Au plan international

  • Rester présents et actifs au sein des associations professionnelles internationales
  • Multiplier les contacts et les partenariats avec les associations de professionnels de l'information-documentation d'autres pays
  • Garder des relations avec les organisations internationales (Union européenne, Unesco, etc.) et avoir avec elles les mêmes approches qu'avec les pouvoirs publics français
  • Proposer des projets multinationaux et s'engager dans des actions visant à multiplier dans les pays en développement les centres d'innovation technologique et à y augmenter les moyens et les heures d'accès à l'information scientifique et technique et à la documentation. Vouloir réduire la " fracture numérique " exige d'intervenir efficacement à tous les niveaux technique, financier et humain afin d'améliorer la vitesse de transmission des données, de réguler et fiabiliser les réseaux locaux (tant téléphonique qu'électrique), contribuer à la diffusion d'ordinateurs en créant des centres collectifs protégés et performants pour les universités et établissements de recherche, aider à développer des écoles et des organismes de formation initiale et continue pour les professionnels de l'information-documentation et/ou les citoyens de divers pays.

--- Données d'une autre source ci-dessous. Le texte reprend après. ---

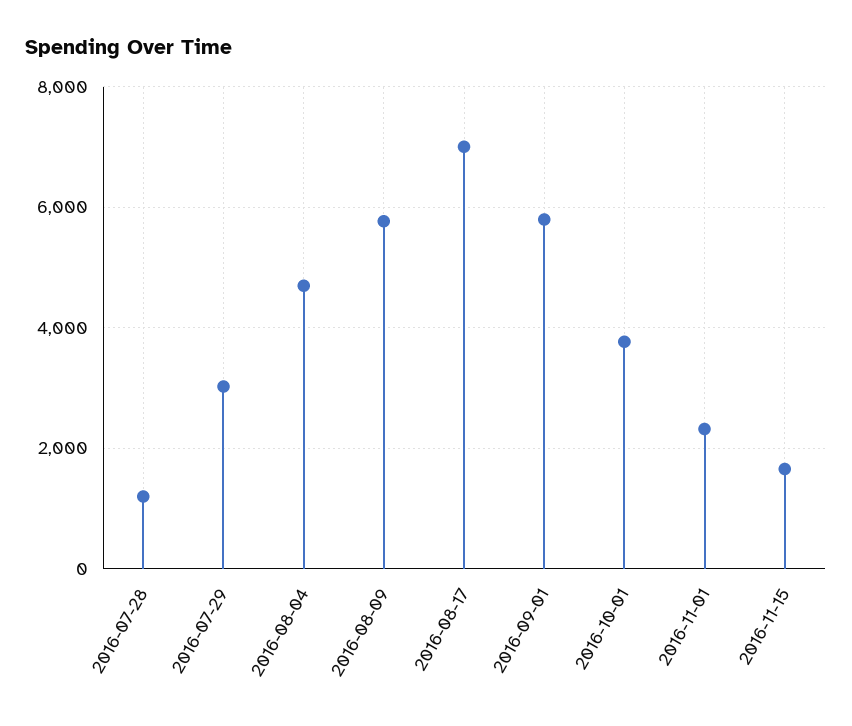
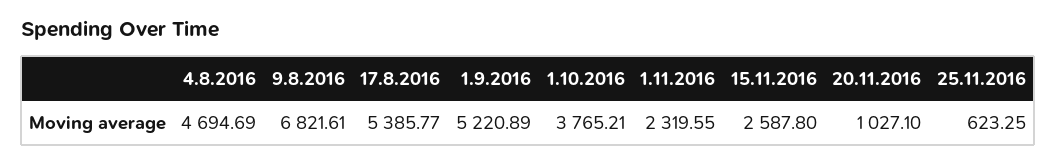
2016-07-28: 1200 -> none
2016-07-29: 3000 -> none
2016-08-09: 5800 -> 6821.61
2016-08-17: 7000 -> 5385.77
2016-09-01: 5800 -> 5220.89
2016-11-15: 1600 -> 2587.8
20.11.2016: none -> 1027.1
25.11.2016: none -> 623.25

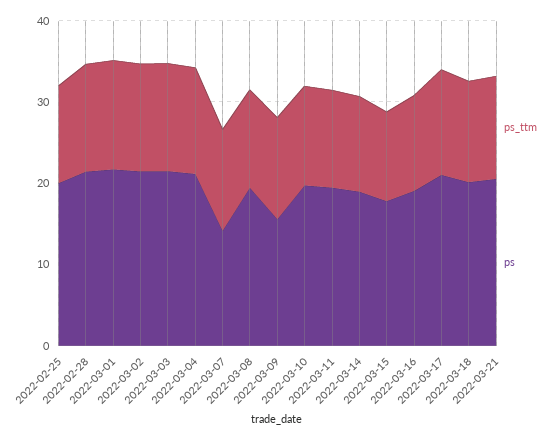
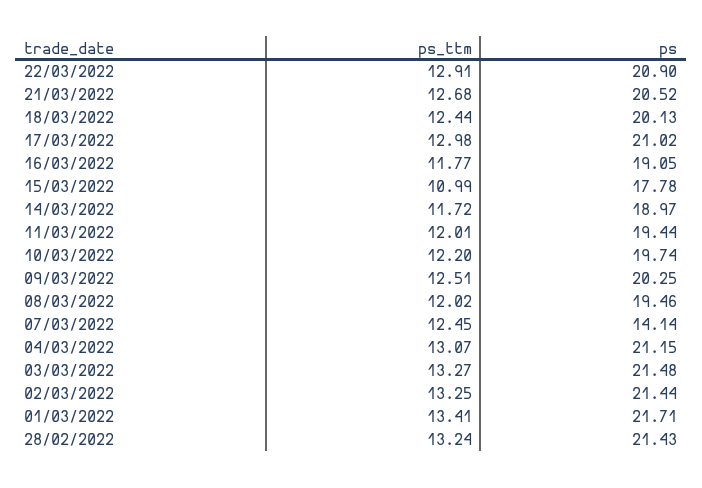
ps_ttm, 2022-02-25: 12 -> none
ps, 2022-02-25: 20 -> none
ps, 2022-03-09: 16 -> 20.25
ps_ttm, 22/03/2022: none -> 12.91
ps, 22/03/2022: none -> 20.9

Texte publié dans le cadre du Sommet mondial sur la société de l'information à Genève,
10-12 décembre 2003.

© adbs- décembre2004 - tous droits réservés - www.adbs.fr

[1] Le projet CERTIDoc <www.certidoc.net>, coordonné par l'ADBS, proposera dès novembre 2004 un processus de certification des professionnels de l'information reconnu au niveau européen

[2] Le triple test permet de reconnaître une exception au droit de l'auteur lorsqu'il s'agit d'un cas spécial, qui ne porte pas atteinte à l'exploitation normale de l'ouvre et qui ne cause pas un préjudice injustifié aux intérêts de l'auteur.

[3] Principes déontologiques des professionnels de l'information et documentation. Le code de l'ECIA (European Council of Information Associations), 1999.